YOUR GOAL: Each line from the material with the word "font" in it must be copied.

EXCERPTED DATA:

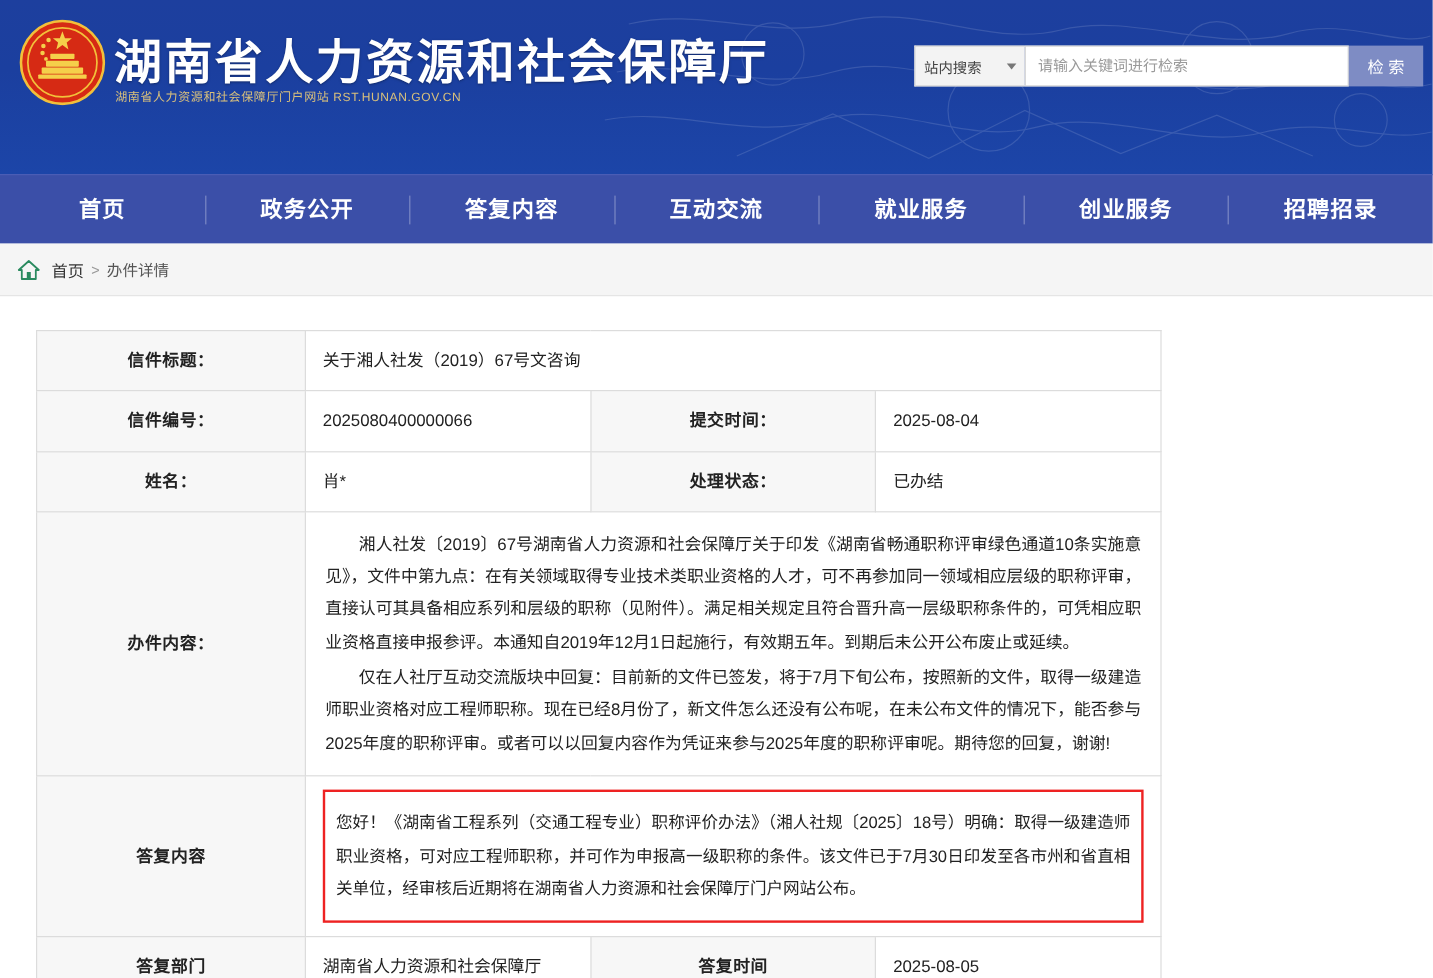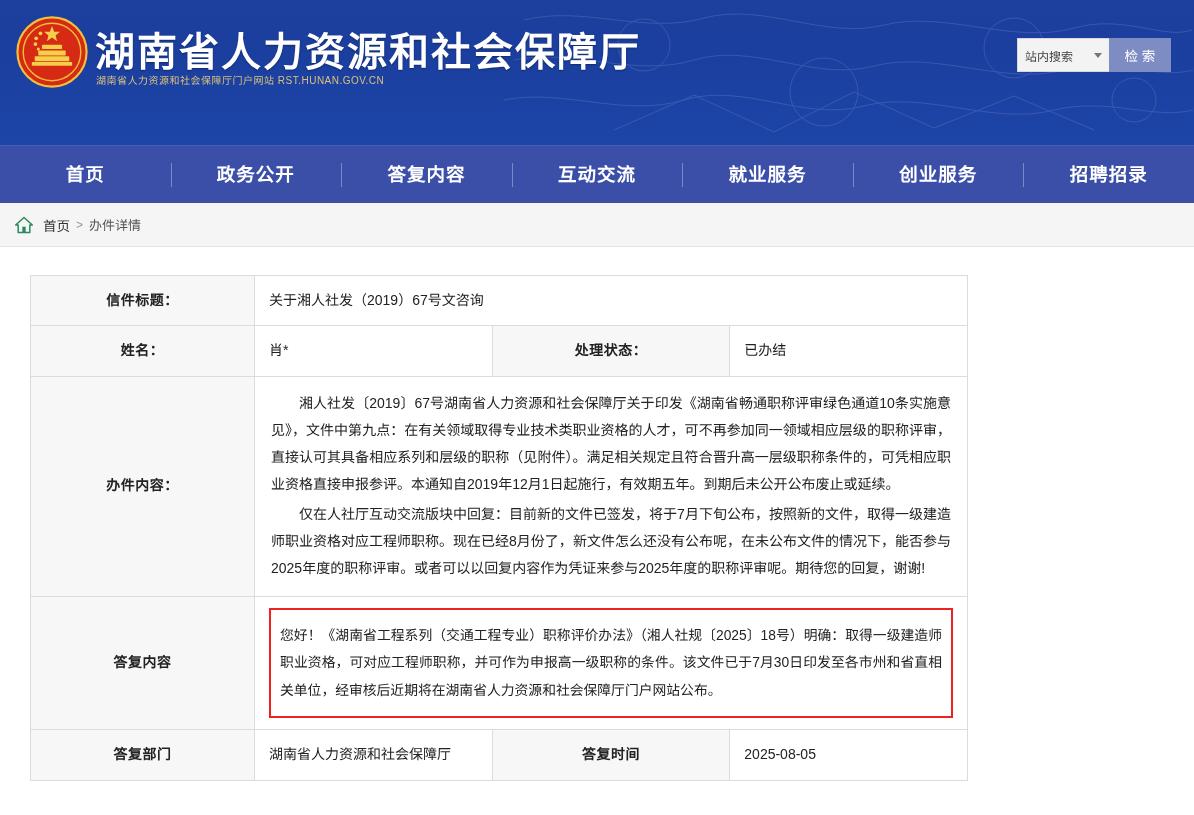--- a/index.html
+++ b/index.html
@@ -37,21 +37,21 @@
   }
   .site-subtitle {
     position: absolute; left: 96px; top: 72px;
     color: #e3c77a;
     font-size: 10px;
     letter-spacing: .5px;
     white-space: nowrap;
     opacity: .95;
   }
   .search-area {
-    position: absolute; right: 23px; top: 38px;
+    position: absolute; right: 8px; top: 38px;
     display: flex; align-items: stretch; height: 34px;
   }
   .search-scope {
     width: 92px; height: 34px;
     background: #f3f3f3;
     border: 1px solid #d8d8d8;
     border-right: none;
     display: flex; align-items: center; justify-content: space-between;
     padding: 0 7px;
     font-size: 12px; color: #444;
@@ -219,20 +219,21 @@
   </svg>
 
   <div class="site-title">湖南省人力资源和社会保障厅</div>
   <div class="site-subtitle">湖南省人力资源和社会保障厅门户网站   RST.HUNAN.GOV.CN</div>
 
   <div class="search-area">
     <div class="search-scope">
       <span>站内搜索</span>
       <span class="chev"></span>
     </div>
+    <input class="search-input" type="text" value="" placeholder="请输入关键词进行检索" style="">
     <button class="search-btn">检 索</button>
   </div>
 </div>
 
 <div class="nav">
   <div class="nav-item">首页</div>
   <div class="nav-item">政务公开</div>
   <div class="nav-item">答复内容</div>
   <div class="nav-item">互动交流</div>
   <div class="nav-item">就业服务</div>
@@ -251,20 +252,26 @@
 </div>
 
 <div class="main">
   <table class="detail">
     <tbody>
       <tr>
         <td class="lbl">信件标题：</td>
         <td class="val" colspan="3">关于湘人社发（2019）67号文咨询</td>
       </tr>
       <tr>
+        <td class="lbl">信件编号：</td>
+        <td class="val" style="width:330px">2025080400000066</td>
+        <td class="lbl2">提交时间：</td>
+        <td class="val">2025-08-04</td>
+      </tr>
+      <tr>
         <td class="lbl">姓名：</td>
         <td class="val">肖*</td>
         <td class="lbl2">处理状态：</td>
         <td class="val">已办结</td>
       </tr>
       <tr>
         <td class="lbl">办件内容：</td>
         <td class="val content" colspan="3">
           <p>湘人社发〔2019〕67号湖南省人力资源和社会保障厅关于印发《湖南省畅通职称评审绿色通道10条实施意见》，文件中第九点：在有关领域取得专业技术类职业资格的人才，可不再参加同一领域相应层级的职称评审，直接认可其具备相应系列和层级的职称（见附件）。满足相关规定且符合晋升高一层级职称条件的，可凭相应职业资格直接申报参评。本通知自2019年12月1日起施行，有效期五年。到期后未公开公布废止或延续。</p>
           <p>仅在人社厅互动交流版块中回复：目前新的文件已签发，将于7月下旬公布，按照新的文件，取得一级建造师职业资格对应工程师职称。现在已经8月份了，新文件怎么还没有公布呢，在未公布文件的情况下，能否参与2025年度的职称评审。或者可以以回复内容作为凭证来参与2025年度的职称评审呢。期待您的回复，谢谢!</p>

SOLUTION TO THIS TASK:
     font-size: 10px;
     font-size: 12px; color: #444;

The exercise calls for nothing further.